(DATASET RECORDS Opens)
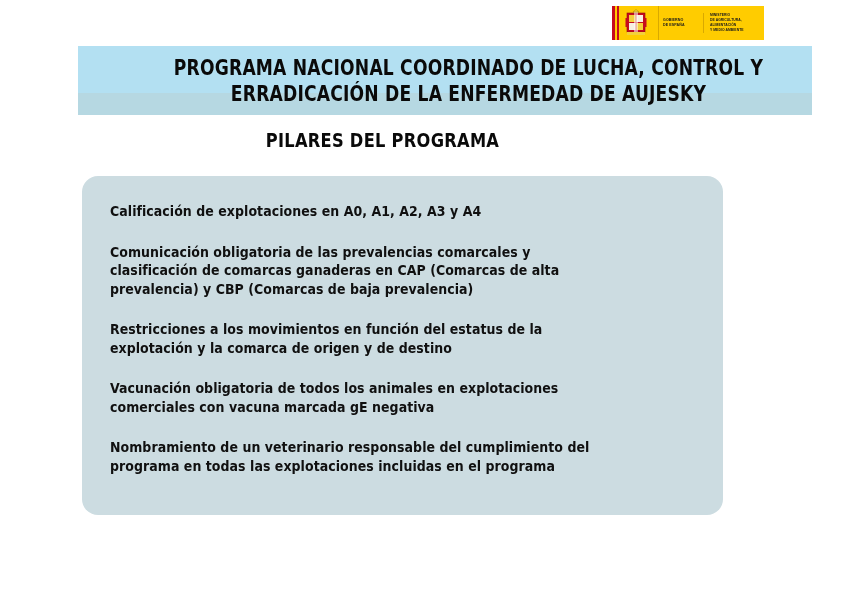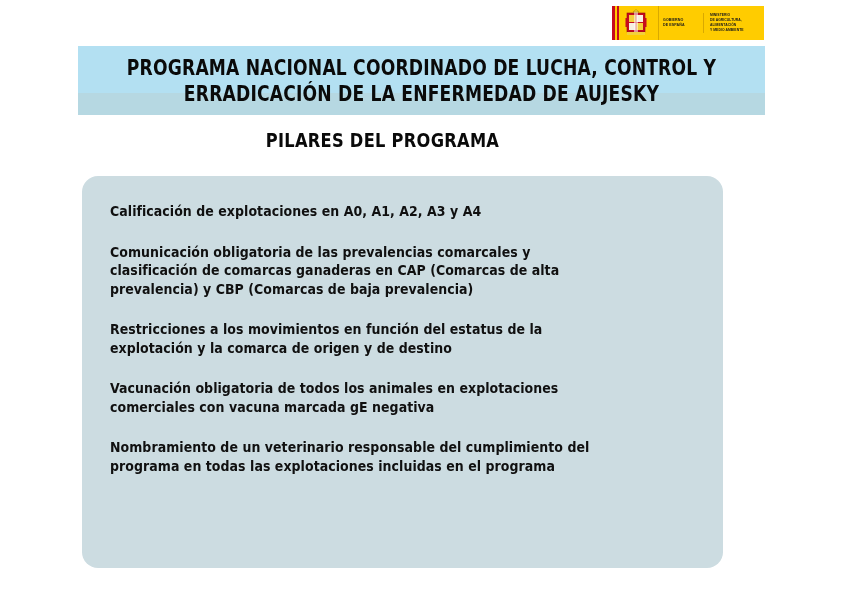--- a/index.html
+++ b/index.html
@@ -97,6 +97,7 @@
     height: 69px;
     background: #b3e0f2;
     overflow: hidden;
+    padding-left: 47px;
   }
   .title-banner .band-lower {
     position: absolute;

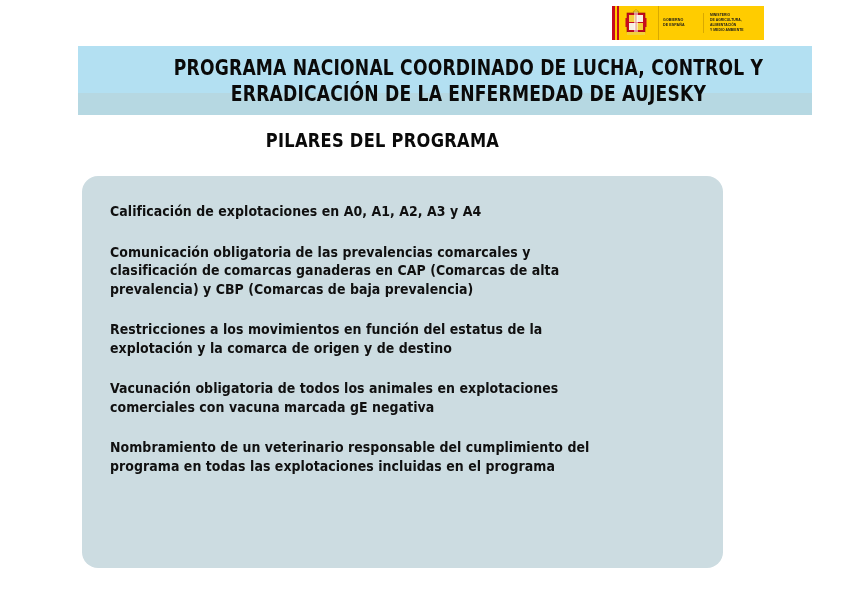--- a/index.html
+++ b/index.html
@@ -145,7 +145,7 @@
     left: 82px;
     top: 176px;
     width: 641px;
-    height: 392px;
+    height: 339px;
     background: #ccdce1;
     border-radius: 16px;
   }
(DATASET RECORDS Closes)
PROBLEM ▸ Only what runs from the line containing "-97,6 +97,7 @@" through the end of the entries above should be extracted, exactly and without pictures.

ANSWER AREA ▸
@@ -97,6 +97,7 @@
     height: 69px;
     background: #b3e0f2;
     overflow: hidden;
+    padding-left: 47px;
   }
   .title-banner .band-lower {
     position: absolute;

--- a/index.html
+++ b/index.html
@@ -145,7 +145,7 @@
     left: 82px;
     top: 176px;
     width: 641px;
-    height: 392px;
+    height: 339px;
     background: #ccdce1;
     border-radius: 16px;
   }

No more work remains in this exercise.